Burada da Allahû Tealâ bütün sahâbenin cennetlik olduğunu söylüyor, A’râf Suresinin 157. âyet-i kerimesinde de diyor ki:

7/A'RÂF-157: Ellezîne yettebiûner resûlen nebiyyel ummiyyellezî yecidûnehu mektûben indehum fît tevrâti vel incîli ye’muruhum bil ma’rûfi ve yenhâhum anil munkeri ve yuhıllu lehumut tayyibâti ve yuharrimu aleyhimul habâise ve yedau anhum ısrahum vel aglâlelletî kânet aleyhim, fellezîne âmenû bihî ve azzerûhu ve nasarûhu vettebeûn nûrellezî unzile meahu, ulâike humul muflihûn(muflihûne).

Onlar ki, yanlarındaki Tevrat’ta ve İncil’de yazılı buldukları ümmî, nebî, resûle tâbî olurlar.
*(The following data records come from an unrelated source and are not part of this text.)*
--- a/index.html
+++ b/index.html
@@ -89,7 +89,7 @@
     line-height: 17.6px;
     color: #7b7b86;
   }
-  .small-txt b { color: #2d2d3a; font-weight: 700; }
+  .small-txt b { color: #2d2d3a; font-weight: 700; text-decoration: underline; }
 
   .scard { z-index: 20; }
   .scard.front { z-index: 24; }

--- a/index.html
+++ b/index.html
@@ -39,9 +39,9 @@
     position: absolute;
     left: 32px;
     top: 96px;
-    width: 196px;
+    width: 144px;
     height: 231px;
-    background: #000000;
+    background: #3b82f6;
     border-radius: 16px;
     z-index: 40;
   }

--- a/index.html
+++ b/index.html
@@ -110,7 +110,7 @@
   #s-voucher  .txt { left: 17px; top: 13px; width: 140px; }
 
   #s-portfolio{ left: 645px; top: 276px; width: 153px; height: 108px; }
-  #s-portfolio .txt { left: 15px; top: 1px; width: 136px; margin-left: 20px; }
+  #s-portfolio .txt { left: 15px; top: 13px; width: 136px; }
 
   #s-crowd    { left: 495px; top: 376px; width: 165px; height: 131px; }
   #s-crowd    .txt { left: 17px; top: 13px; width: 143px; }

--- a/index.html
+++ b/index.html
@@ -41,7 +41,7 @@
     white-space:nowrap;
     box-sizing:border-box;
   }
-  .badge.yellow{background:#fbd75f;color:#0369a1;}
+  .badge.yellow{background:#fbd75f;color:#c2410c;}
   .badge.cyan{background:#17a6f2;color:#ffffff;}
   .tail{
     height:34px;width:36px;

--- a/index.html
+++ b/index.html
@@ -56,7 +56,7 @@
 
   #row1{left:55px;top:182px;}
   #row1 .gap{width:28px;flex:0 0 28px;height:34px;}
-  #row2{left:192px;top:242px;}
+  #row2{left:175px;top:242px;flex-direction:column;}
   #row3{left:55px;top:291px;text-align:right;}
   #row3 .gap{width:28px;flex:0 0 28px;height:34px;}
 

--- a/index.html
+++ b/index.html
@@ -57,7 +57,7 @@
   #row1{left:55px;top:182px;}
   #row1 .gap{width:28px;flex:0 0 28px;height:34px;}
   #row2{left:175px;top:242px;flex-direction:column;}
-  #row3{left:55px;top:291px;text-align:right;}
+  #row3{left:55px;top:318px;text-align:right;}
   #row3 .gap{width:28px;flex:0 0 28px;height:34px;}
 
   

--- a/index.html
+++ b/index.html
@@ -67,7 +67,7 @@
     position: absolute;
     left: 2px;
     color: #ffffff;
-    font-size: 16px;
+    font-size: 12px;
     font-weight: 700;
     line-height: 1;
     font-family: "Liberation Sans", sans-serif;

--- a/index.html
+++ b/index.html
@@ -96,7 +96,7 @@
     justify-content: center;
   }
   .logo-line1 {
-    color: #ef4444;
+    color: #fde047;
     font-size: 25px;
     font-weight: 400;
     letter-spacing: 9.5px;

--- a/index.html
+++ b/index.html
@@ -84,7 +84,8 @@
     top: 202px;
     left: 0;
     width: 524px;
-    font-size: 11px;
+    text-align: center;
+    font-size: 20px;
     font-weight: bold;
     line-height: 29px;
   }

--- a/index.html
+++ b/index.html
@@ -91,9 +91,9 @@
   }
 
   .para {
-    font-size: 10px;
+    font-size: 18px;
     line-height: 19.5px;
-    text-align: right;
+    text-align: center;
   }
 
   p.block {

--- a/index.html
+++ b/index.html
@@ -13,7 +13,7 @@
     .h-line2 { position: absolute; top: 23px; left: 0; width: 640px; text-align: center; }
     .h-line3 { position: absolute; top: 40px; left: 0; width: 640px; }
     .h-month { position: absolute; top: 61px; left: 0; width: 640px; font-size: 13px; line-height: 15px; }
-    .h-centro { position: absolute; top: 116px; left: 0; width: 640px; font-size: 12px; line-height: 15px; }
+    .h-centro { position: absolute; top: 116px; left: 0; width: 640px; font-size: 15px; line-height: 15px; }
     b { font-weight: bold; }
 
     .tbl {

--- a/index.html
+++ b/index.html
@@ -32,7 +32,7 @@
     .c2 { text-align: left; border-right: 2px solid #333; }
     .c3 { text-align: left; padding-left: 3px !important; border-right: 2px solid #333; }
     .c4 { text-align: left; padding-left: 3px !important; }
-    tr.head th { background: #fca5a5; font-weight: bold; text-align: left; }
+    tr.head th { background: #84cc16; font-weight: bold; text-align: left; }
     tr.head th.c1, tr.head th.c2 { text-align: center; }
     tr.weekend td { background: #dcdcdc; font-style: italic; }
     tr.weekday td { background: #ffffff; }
Onlara ma’ruf ile (irfanla) emreder, onları münkerden nehyeder ve onlara tayyib olanları (temiz ve güzel olan şeyleri), helâl kılar. Habis olanları (kötü ve pis şeyleri), onlara haram kılar. Ve onların, ağırlıklarını (günahlarını sevaba çevirip, günahlarının ağırlığını) kaldırır. Ve üzerlerindeki zincirleri, (ruhu vücuda bağlayan bağ ve fetih kapısının üzerindeki 7 baklalı altın zincir) kaldırır. Artık onlar, O’na îmân ettiler ve O’na saygı gösterdiler ve O’na yardım ettiler ve O’nunla beraber indirilen Nur’a (Kur’ân-ı Kerim’e) tâbî oldular. İşte onlar, onlar felâha (kurtuluşa, cennet mutluluğuna ve dünya mutluluğuna) erenlerdir.


Kim o, ümmî resule tâbî olmuşsa onların hepsi felâha erdiler.”

Tâbî olmaktan Allahû Tealâ’nın muradı var. Tâbî oluş, Allah’a ulaşmak maksadıyla tâbî oluş. Bütün sahâbe, sahâbe adını verdiklerimiz, onlar zaten sahâbedir. Yoksa onların (sahâbenin) arasında bir sürü münâfık vardı. Onlar da Peygamber Efendimiz (S.A.V)’e geldiler. Aynı sahâbenin yaptığı gibi tâbî oldular, "lâ ilâhe illâllah, muhammedün resûlullah." diyerek el öptüler. Ama hiçbiri sahâbe olamadı, hiçbiri Allah’ın cennetinin sahibi olamadı, hiçbiri güzellikleri yaşayamadı.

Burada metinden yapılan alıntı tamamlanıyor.